(Problem to solve): Look below for the line containing "Grease dvd set"; write out that line and each one after it to the end, exactly, and nothing else.

(Change detection data)
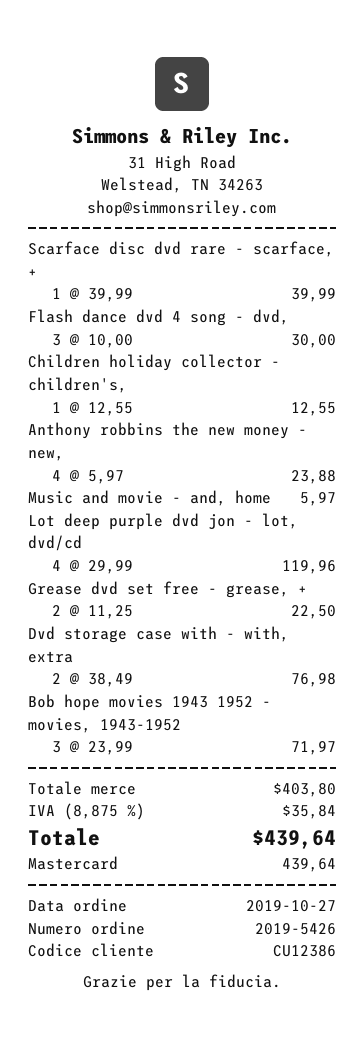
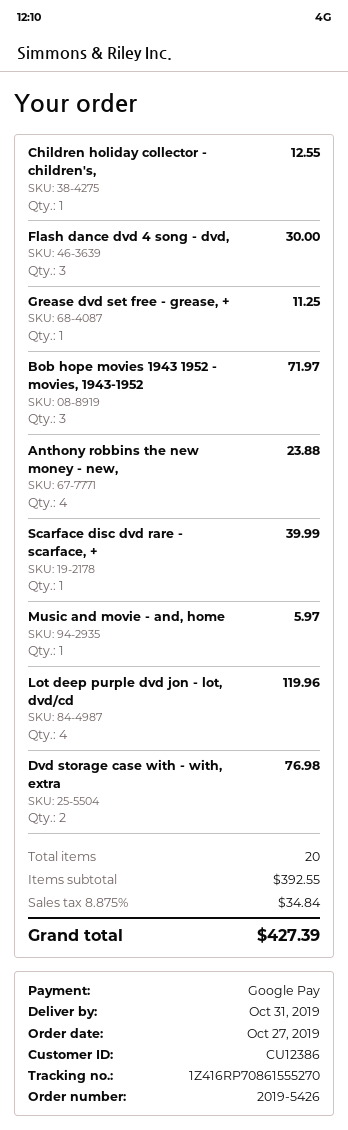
payment method: Mastercard -> Google Pay
Grease dvd set free - grease, +: 2 for 22.50 -> 1 for 11.25
subtotal: 403.80 -> 392.55
tax: 8.875% = 35.84 -> 8.875% = 34.84
total: 439.64 -> 427.39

(Problem solution):
Grease dvd set free - grease, +: 2 for 22.50 -> 1 for 11.25
subtotal: 403.80 -> 392.55
tax: 8.875% = 35.84 -> 8.875% = 34.84
total: 439.64 -> 427.39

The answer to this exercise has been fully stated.